We will use the python module BeautifulSoup 4, (*bs4*), for web scraping in this class. More information and some examples can be found at the following site: https://beautiful-soup-4.readthedocs.io/en/latest/

We will scrape pages from Wikipedia, starting with https://en.wikipedia.org/wiki/Tom_Hanks

The robots file indicates that his is allowed: https://en.wikipedia.org/robots.txt

### Retreive the web page using the *requests* module

We first need to *get* the webpage, which we do using the *requests* module. It is good practice to create a *user-agent*, which identifies our web scraper.

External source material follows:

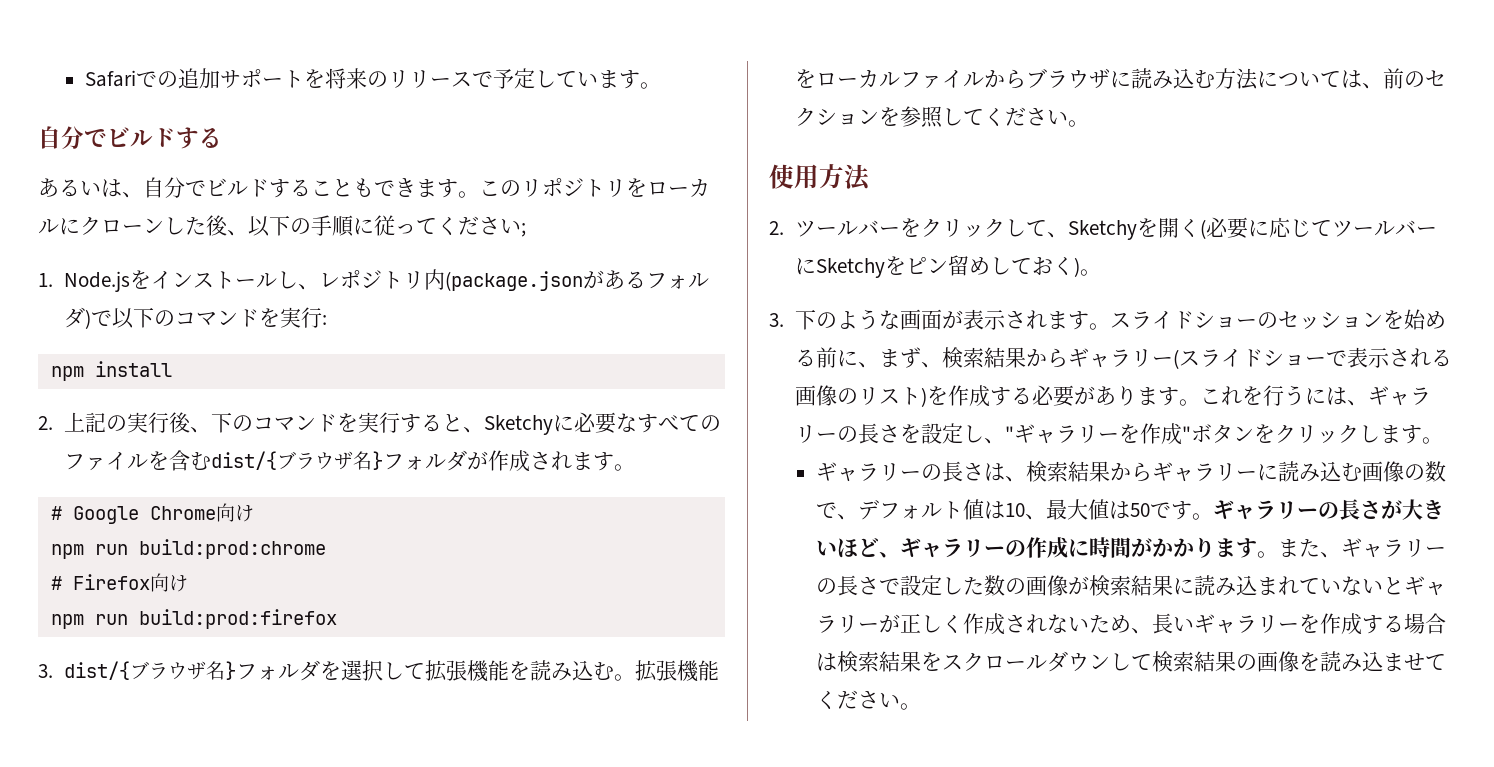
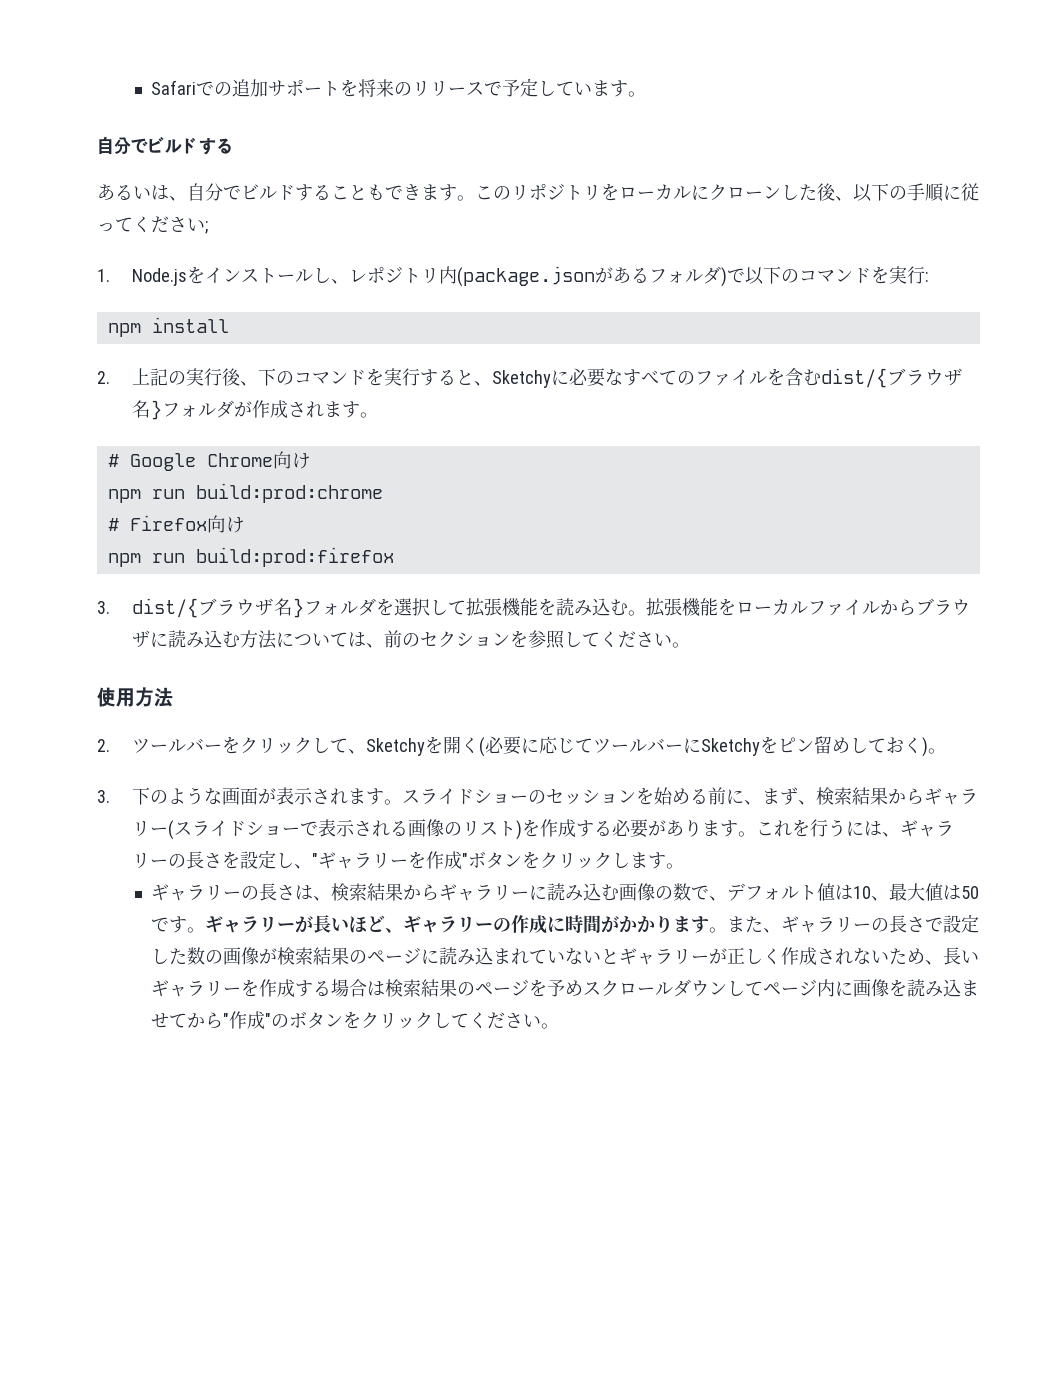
- ギャラリーの長さが大きいほど、ギャラリーの作成に時間がかかります。
+ ギャラリーが長いほど、ギャラリーの作成に時間がかかります。
- また、ギャラリーの長さで設定した数の画像が検索結果に読み込まれていないとギャラリーが正しく作成されないため、長いギャラリーを作成する場合は検索結果をスクロールダウンして検索結果の画像を読み込ませてください。
+ また、ギャラリーの長さで設定した数の画像が検索結果のページに読み込まれていないとギャラリーが正しく作成されないため、長いギャラリーを作成する場合は検索結果のページを予めスクロールダウンしてページ内に画像を読み込ませてから"作成"のボタンをクリックしてください。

After making the request, a status of 200 indicates that the request was successful

In [None]:
from bs4 import BeautifulSoup
import requests
import time

headers = {'user-agent': 'ASDD Web Scraper'}

# get the page
url = "https://en.wikipedia.org/wiki/Tom_Hanks"
page = requests.get(url, headers = headers)

page

The content of the page (the HTML) is in *page.content*. This is not meant to be easily readable, but we will use *BeautifulSoup* to parse it.

In [None]:
page.content

We parse the page (i.e., create the soup) by using the BeatifulSoup function, which returns a BeautifulSoup object

In [None]:
soup = BeautifulSoup(page.content, 'html.parser')

We can view the BeautifulSoup object by printing it; we can also use the prettify method for pretty printing (which may reformat indentations)

In [None]:
print(soup.prettify())

The BeautifulSoup object stores the web page elements in a tree, which can be navigated and searched. Elements of this tree consist of strings or bs4 objects.

First, we can specify a tag name to get the first element of that type.

The code below gets the title of the page.

In [None]:
soup.title

For any element, we can extract the text of the element using the *text* method.

In [None]:
soup.title.text

### Searching for elements by tag name, class name, etc 

The two searching functions are as follows:
- *element.find* will get the first occurence of the specified element
- *element.find_all* will return a list with all occurrences of the specified elements

Print out the text of the (first) element with id of 'firstHeading'

In [None]:
soup.find(id = 'firstHeading').text

Let's print out the text of all *h2* elements

In [None]:
h2_list = soup.find_all('h2')
for h2 in h2_list :
    print(h2.text)

The statement below indicates how we can get elements with a particular *class*.

In [None]:
age = soup.find('span', {'class': 'ForceAgeToShow'})
age

We will want to extract the age from this element, which we accomplish using the function below.

In [None]:
def formatAge(x) :
    """takes an string in the form '(age #)' and returns #"""
    x = x.split()[1]
    x = x.replace(')','')
    return int(x)

In [None]:
formatAge(age.text)

### Exercise

Can you output Tom Hanks's full name (from the table on the right?)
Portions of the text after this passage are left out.